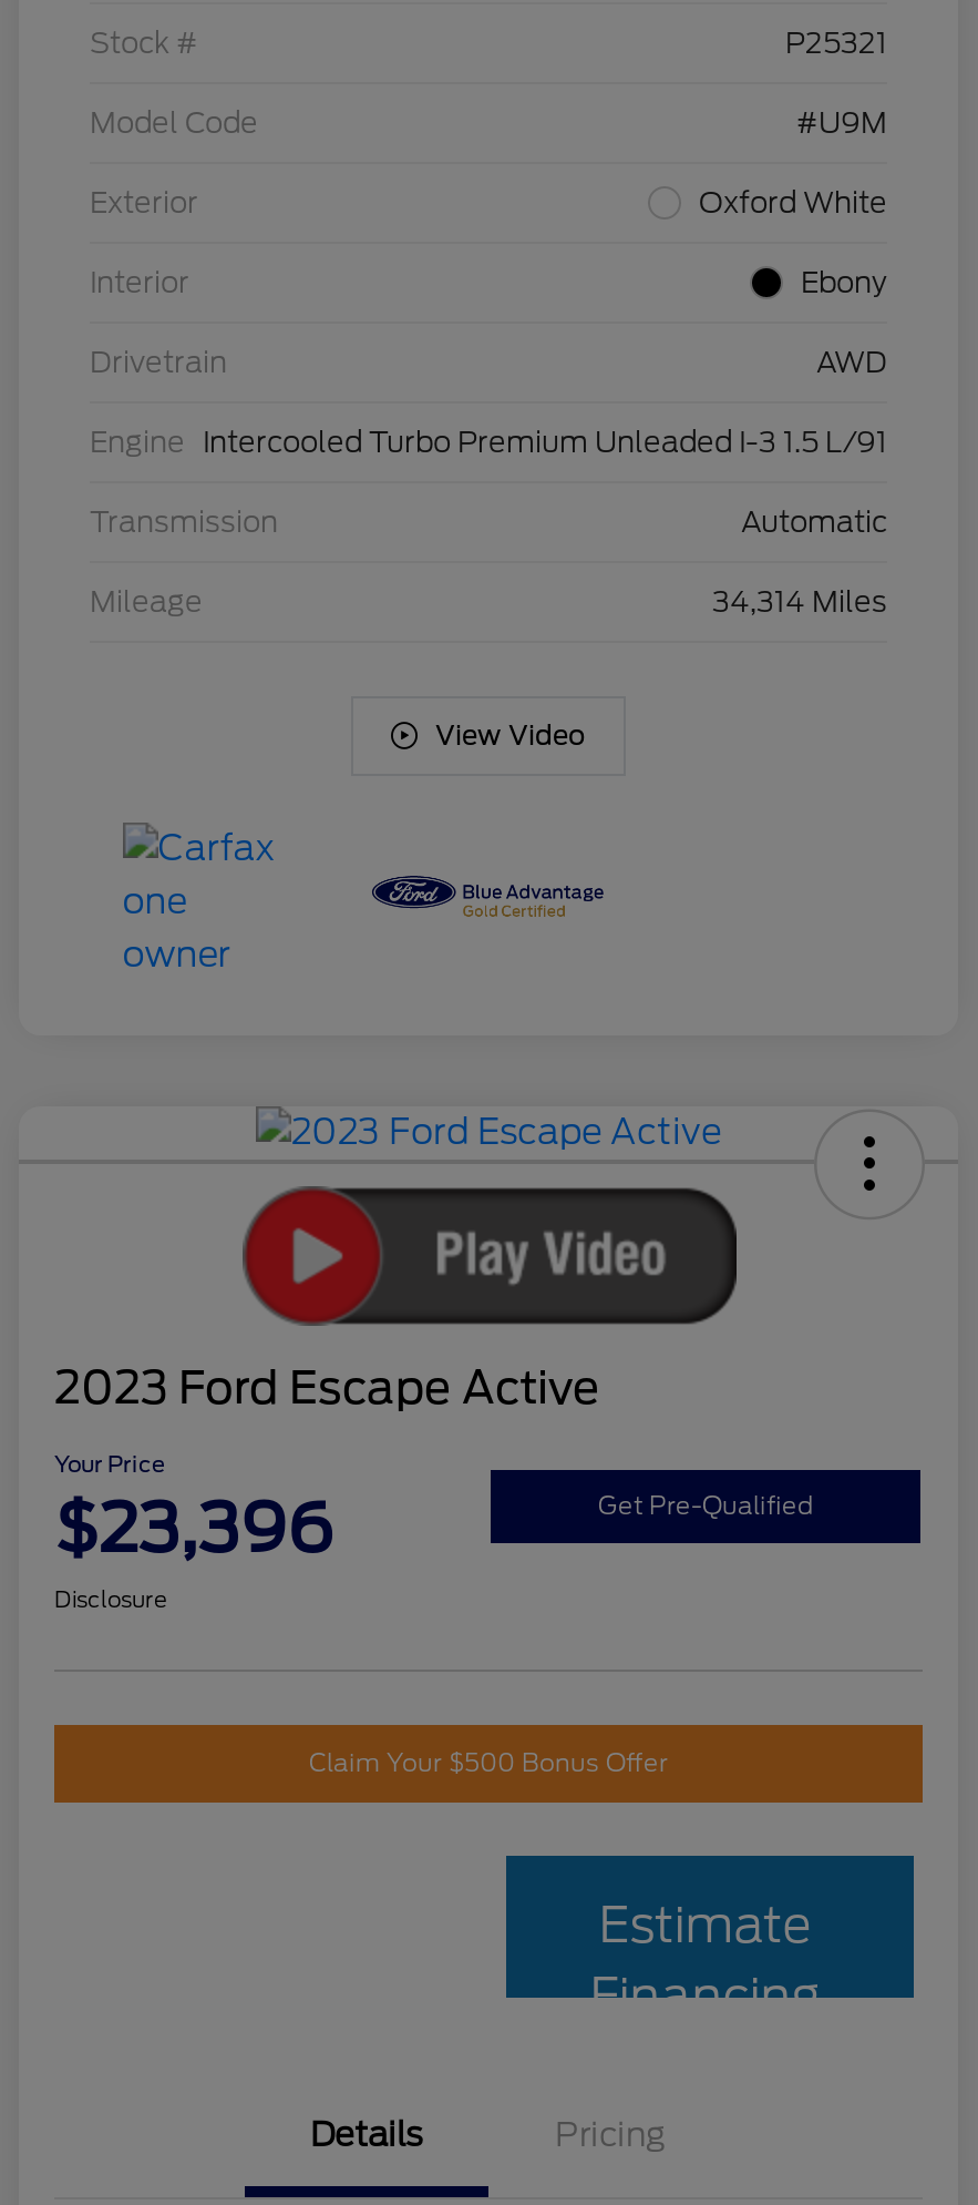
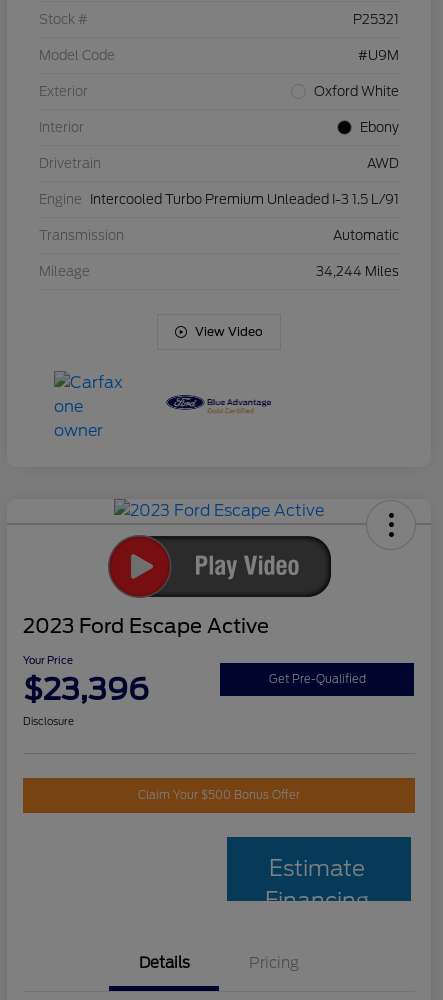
[712,586,887,619] 34,314 Miles -> [316,264,399,279] 34,244 Miles

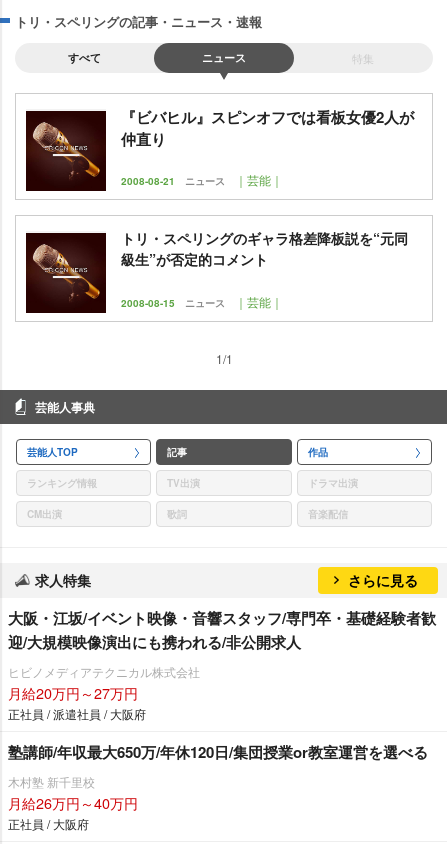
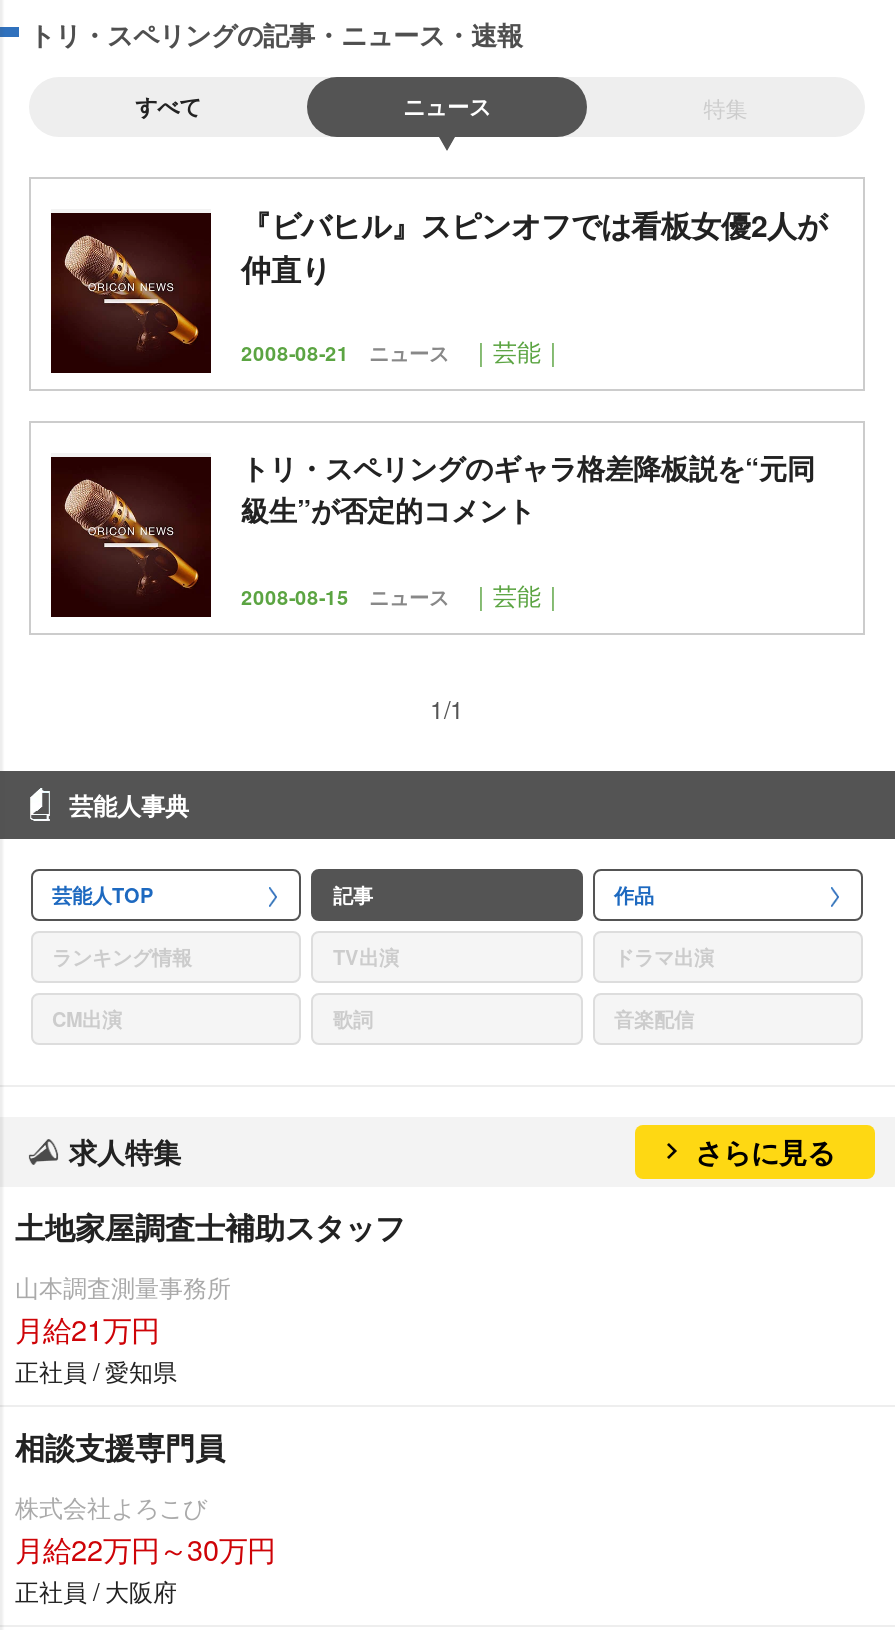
[8,607,436,653] 大阪・江坂/イベント映像・音響スタッフ/専門卒・基礎経験者歓 | 迎/大規模映像演出にも携われる/非公開求人 -> [15,1205,405,1249] 土地家屋調査士補助スタッフ
[8,663,200,722] ヒビノメディアテクニカル株式会社 | 月給20万円～27万円 | 正社員 / 派遣社員 / 大阪府 -> [15,1269,231,1387] 山本調査測量事務所 | 月給21万円 | 正社員 / 愛知県
[8,741,428,763] 塾講師/年収最大650万/年休120日/集団授業or教室運営を選べる -> [15,1425,225,1469] 相談支援専門員
[8,773,138,813] 木村塾 新千里校 | 月給26万円～40万円 -> [15,1489,275,1569] 株式会社よろこび | 月給22万円～30万円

- [Activity]:
Transcribe the records above exactly and drop every picture.

- [Output of the exercise]:
[712,586,887,619] 34,314 Miles -> [316,264,399,279] 34,244 Miles

[8,607,436,653] 大阪・江坂/イベント映像・音響スタッフ/専門卒・基礎経験者歓 | 迎/大規模映像演出にも携われる/非公開求人 -> [15,1205,405,1249] 土地家屋調査士補助スタッフ
[8,663,200,722] ヒビノメディアテクニカル株式会社 | 月給20万円～27万円 | 正社員 / 派遣社員 / 大阪府 -> [15,1269,231,1387] 山本調査測量事務所 | 月給21万円 | 正社員 / 愛知県
[8,741,428,763] 塾講師/年収最大650万/年休120日/集団授業or教室運営を選べる -> [15,1425,225,1469] 相談支援専門員
[8,773,138,813] 木村塾 新千里校 | 月給26万円～40万円 -> [15,1489,275,1569] 株式会社よろこび | 月給22万円～30万円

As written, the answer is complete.